We first use a causal forest to obtain doubly robust scores (augmented inverse-propensity weighted estimates of individual treatment effects).
library(policytree)
library(grf)
set.seed(42)
n <- 2000
p <- 5
X <- matrix(rnorm(n * p), nrow = n)
colnames(X) <- paste0("X", 1:p)
W <- rbinom(n, 1, 0.5)
tau_true <- ifelse(X[, 1] > 0 & X[, 2] > 0, 3, 0.5)
Y <- X[, 1] + tau_true * W + rnorm(n)
# Fit causal forest
cf <- causal_forest(X, Y, W, num.trees = 2000, seed = 42)
# Doubly robust scores
dr_scores <- double_robust_scores(cf)
head(dr_scores)
# Depth-2 policy tree for interpretability
ptree <- policy_tree(X, dr_scores, depth = 2)
print(ptree)
plot(ptree)
# Predicted optimal treatment for each unit
recommended <- predict(ptree, X)
eval_df <- data.frame(
recommended = factor(recommended),
tau_true = tau_true
)
eval_summary <- eval_df |>
dplyr::group_by(recommended) |>
dplyr::summarise(
mean_true_effect = mean(tau_true),
n = dplyr::n(),
.groups = "drop"
)
print(eval_summary)Units recommended for treatment (action 2) should have systematically higher true treatment effects than those recommended for control (action 1), validating the policy tree’s ability to identify who benefits most.

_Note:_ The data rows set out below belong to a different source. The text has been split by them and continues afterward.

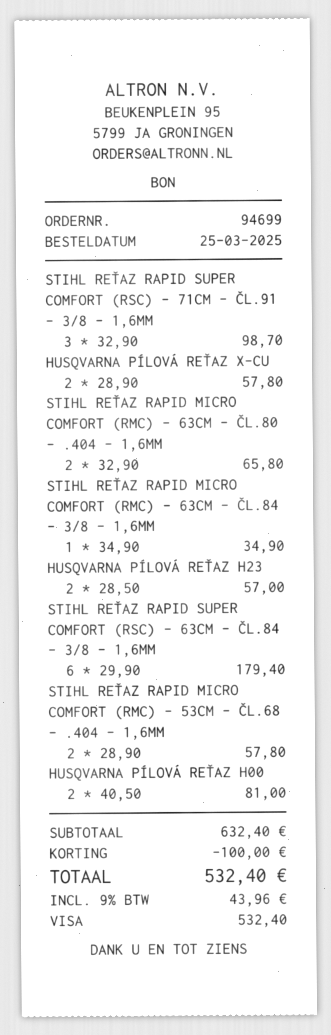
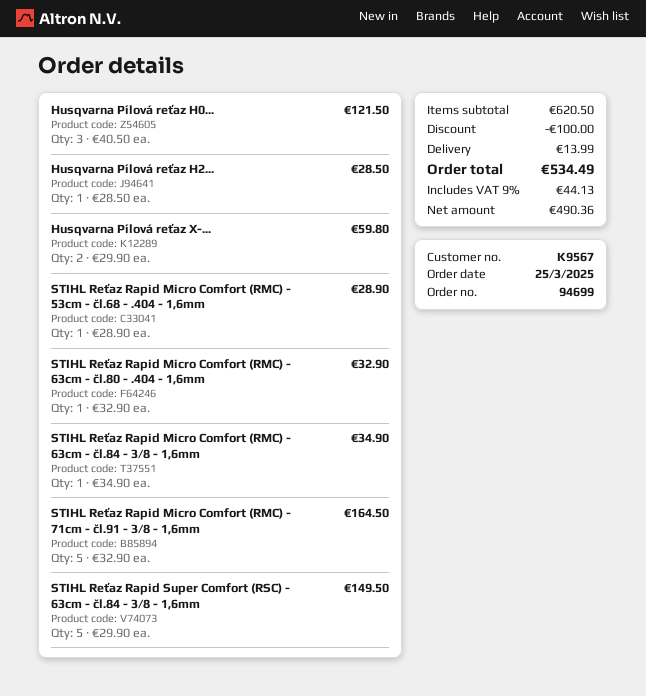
STIHL REŤAZ RAPID SUPER COMFORT (RSC) - 71CM - ČL.91 - 3/8 - 1,6MM: 3 x 32.90 = 98.70 -> none
HUSQVARNA PÍLOVÁ REŤAZ X-CU: 2 x 28.90 = 57.80 -> 2 x 29.90 = 59.80
STIHL REŤAZ RAPID MICRO COMFORT (RMC) - 63CM - ČL.80 - .404 - 1,6MM: 2 x 32.90 = 65.80 -> 1 x 32.90 = 32.90
HUSQVARNA PÍLOVÁ REŤAZ H23: 2 x 28.50 = 57.00 -> 1 x 28.50 = 28.50
STIHL REŤAZ RAPID SUPER COMFORT (RSC) - 63CM - ČL.84 - 3/8 - 1,6MM: 6 x 29.90 = 179.40 -> 5 x 29.90 = 149.50
STIHL REŤAZ RAPID MICRO COMFORT (RMC) - 53CM - ČL.68 - .404 - 1,6MM: 2 x 28.90 = 57.80 -> 1 x 28.90 = 28.90
HUSQVARNA PÍLOVÁ REŤAZ H00: 2 x 40.50 = 81.00 -> 3 x 40.50 = 121.50
STIHL Reťaz Rapid Micro Comfort (RMC) - 71cm - čl.91 - 3/8 - 1,6mm: none -> 5 x 32.90 = 164.50
subtotal: 632.40 -> 620.50
shipping: none -> 13.99
tax: 9% = 43.96 -> 9% = 44.13
total: 532.40 -> 534.49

In traditional RCTs, treatment assignment probabilities are fixed throughout the experiment. Adaptive experiments update assignment probabilities during the trial based on accumulating evidence, potentially improving both statistical efficiency and ethical outcomes (by assigning fewer units to inferior arms).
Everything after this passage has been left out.